There was a time when we welcomed people like that, now we call them illegals and insult their culture.
And the soccer analogy has a point — why do we praise David Beckham for coming over here and getting paid millions to kick a ball with his foot for 90 minutes at a time but we shun the construction worker from El Salvador ?
April 3rd, 2008 at 4:58 pm
It used to be that the way you would enter the U.S. as an immigrant was through Ellis Island. Someone screwed up your name, you might spend a few weeks in quarantine, your criminal background was checked, then you were in. You were probably shipped of to a neighborhood, somewhere on the east coast, that was largely inhabited by other immigrants from your country of birth. It wasn’t perfect, but it’s how your ancestors got here. Mine, too.
These days, it takes years, if not decades. Thousands, in some cases tens of thousands of dollars in fees to the government, and to the lawyers to fill out the impossible to understand paperwork.

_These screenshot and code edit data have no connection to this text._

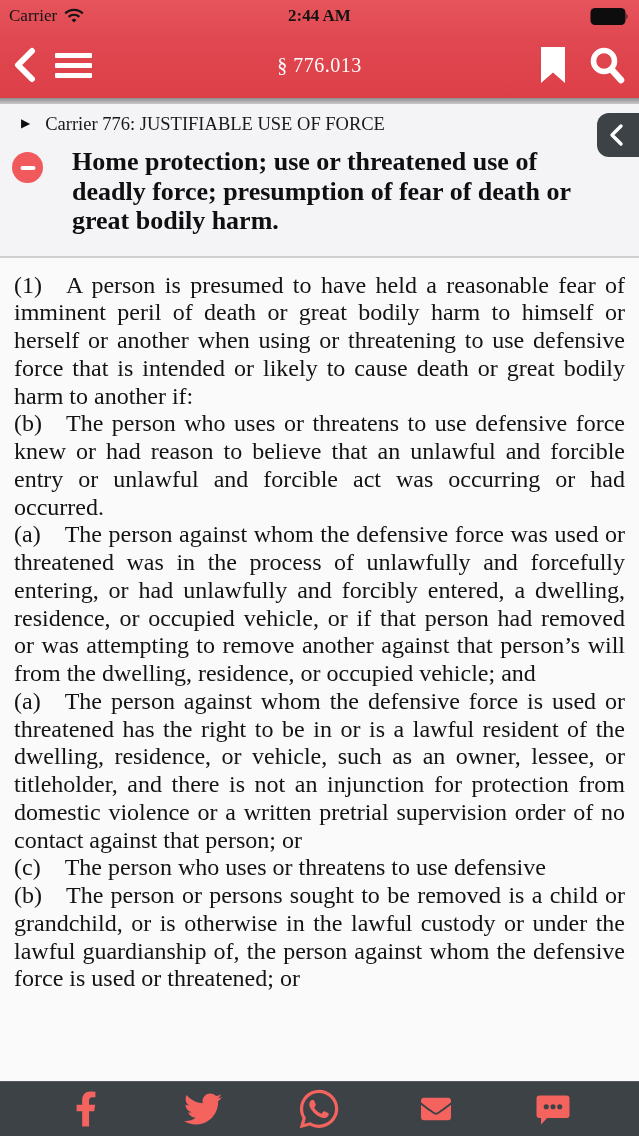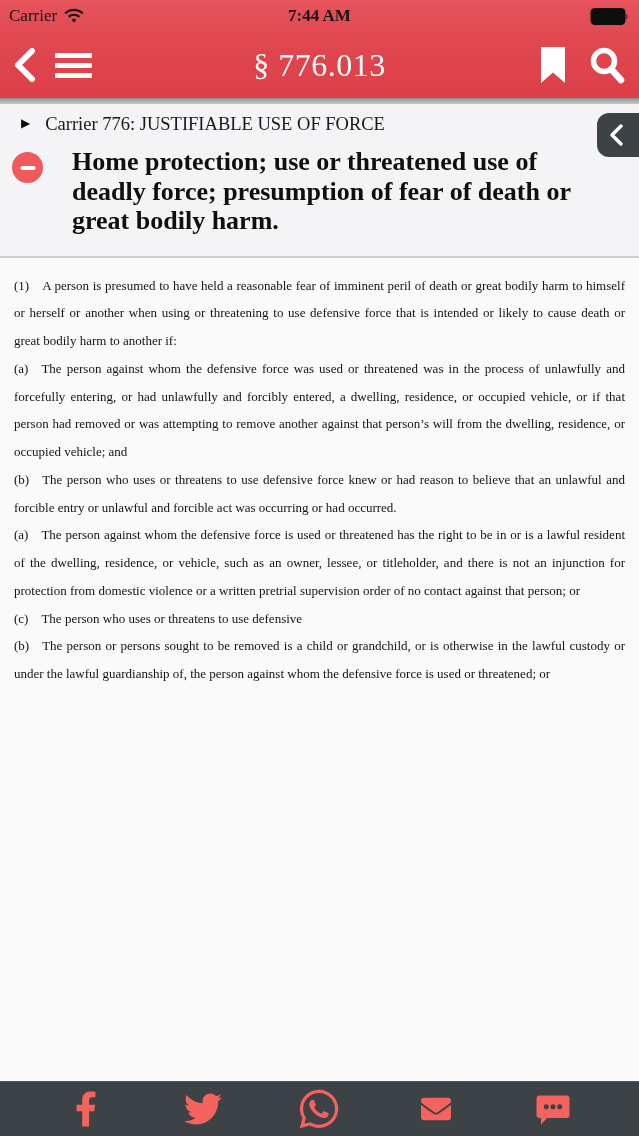--- a/index.html
+++ b/index.html
@@ -25,21 +25,21 @@
   }
   .battery{ margin-left:auto; display:flex; align-items:center; }
   .nav-bar{
     height:66px; display:flex; align-items:center; padding:0 13px; position:relative;
   }
   .nav-left{ display:flex; align-items:center; gap:18px; }
   .hamburger{ display:flex; flex-direction:column; gap:5px; width:37px; cursor:pointer; }
   .hamburger i{ display:block; height:5px; background:#fff; border-radius:1px; }
   .nav-title{
     position:absolute; left:0; right:0; text-align:center;
-    color:#ffffff; font-size:32px; font-weight:400; letter-spacing:.5px;
+    color:#ffffff; font-size:20px; font-weight:400; letter-spacing:.5px;
     pointer-events:none;
   }
   .nav-right{ margin-left:auto; display:flex; align-items:center; gap:22px; }
   .nav-shadow{ height:6px; background:linear-gradient(180deg,#8e8e90,#c9c9cb); }
 
   
   .section-head{
     background:#f4f3f5; border-bottom:2px solid #cfcfd2; position:relative;
     padding-bottom:6px;
   }
@@ -64,21 +64,21 @@
   }
   .collapse-btn{
     position:absolute; top:9px; right:-14px; width:56px; height:44px;
     background:#3d4247; border:none; border-radius:12px; cursor:pointer;
     display:flex; align-items:center; padding-left:11px;
   }
 
   
   .body-text{
     padding:14px 14px 0 14px; color:#131313;
-    font-size:13px; line-height:27.75px;
+    font-size:24px; line-height:27.75px;
     text-align:justify; text-justify:inter-word;
     height:832px; overflow:hidden;
   }
   .body-text p{ margin:0; }
 
   
   .share-bar{
     position:absolute; left:0; bottom:0; width:639px; height:55px;
     background:#3d4247; display:flex; align-items:center;
     justify-content:space-around; padding:0 28px;
@@ -99,21 +99,21 @@
 
     <div class="status-bar">
       <div class="status-left">
         <span>Carrier</span>
         <svg width="22" height="17" viewBox="0 0 22 17">
           <path d="M11 14.5 L8.6 11.9 A3.6 3.6 0 0 1 13.4 11.9 Z" fill="#141414"></path>
           <path d="M5.6 8.9 A7.8 7.8 0 0 1 16.4 8.9" fill="none" stroke="#141414" stroke-width="2.2"></path>
           <path d="M2.2 5.4 A12.6 12.6 0 0 1 19.8 5.4" fill="none" stroke="#141414" stroke-width="2.2"></path>
         </svg>
       </div>
-      <div class="status-time">7:44 AM</div>
+      <div class="status-time">2:44 AM</div>
       <div class="battery">
         <svg width="40" height="19" viewBox="0 0 40 19">
           <rect x="0.5" y="1" width="35" height="17" rx="4.5" fill="#0d0d0d"></rect>
           <path d="M36.5 6.5 a5.5 5.5 0 0 1 0 6 Z" fill="#0d0d0d"></path>
         </svg>
       </div>
     </div>
 
     <div class="nav-bar">
       <div class="nav-left">
@@ -154,22 +154,22 @@
     </div>
     <button class="collapse-btn" aria-label="open side panel">
       <svg width="16" height="24" viewBox="0 0 16 24">
         <polyline points="13,3 4,12 13,21" fill="none" stroke="#fff" stroke-width="3.4" stroke-linecap="round" stroke-linejoin="round"></polyline>
       </svg>
     </button>
   </section>
 
   <main class="body-text">
     <p>(1) A person is presumed to have held a reasonable fear of imminent peril of death or great bodily harm to himself or herself or another when using or threatening to use defensive force that is intended or likely to cause death or great bodily harm to another if:</p>
+    <p>(b) The person who uses or threatens to use defensive force knew or had reason to believe that an unlawful and forcible entry or unlawful and forcible act was occurring or had occurred.</p>
     <p>(a) The person against whom the defensive force was used or threatened was in the process of unlawfully and forcefully entering, or had unlawfully and forcibly entered, a dwelling, residence, or occupied vehicle, or if that person had removed or was attempting to remove another against that person’s will from the dwelling, residence, or occupied vehicle; and</p>
-    <p>(b) The person who uses or threatens to use defensive force knew or had reason to believe that an unlawful and forcible entry or unlawful and forcible act was occurring or had occurred.</p>
     <p>(a) The person against whom the defensive force is used or threatened has the right to be in or is a lawful resident of the dwelling, residence, or vehicle, such as an owner, lessee, or titleholder, and there is not an injunction for protection from domestic violence or a written pretrial supervision order of no contact against that person; or</p>
     <p>(c) The person who uses or threatens to use defensive</p>
     <p>(b) The person or persons sought to be removed is a child or grandchild, or is otherwise in the lawful custody or under the lawful guardianship of, the person against whom the defensive force is used or threatened; or</p>
   </main>
 
   <footer class="share-bar">
     <button aria-label="share facebook">
       <svg width="22" height="40" viewBox="0 0 320 512">
         <path class="icon-red" d="M279.14 288l14.22-92.66h-88.91v-60.13c0-25.35 12.42-50.06 52.24-50.06h40.42V6.26S260.43 0 225.36 0c-73.22 0-121.08 44.38-121.08 124.72v70.62H22.89V288h81.39v224h100.17V288z"></path>
       </svg>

If you have a desire to come here, you have three choices: do all of those things I just mentioned, stay in your third world s***hole, or enter illegally and hope you don’t get caught.
Is it any wonder that immigrants choose the latter? The oppressiveness of the current immigration laws creates the market for the various illegal means of coming here. These illegal means inherently intermingle violent criminals with the people who want to come here to work and do no harm to anyone.
Now that the laws have over-bureacritized the whole matter to the point of creating the crime that never used to surround immigration before, some of my countrymen delude themselves that more laws will fix what the existing laws broke.
I would be all in favor of strict enforcement of immigration laws, if those laws were Ellis Island style. But they aren’t. Anyone who wants the laws or the enforcement to be any more stringent than they are now is really saying, “I want strict immigration laws, now that I’m here.”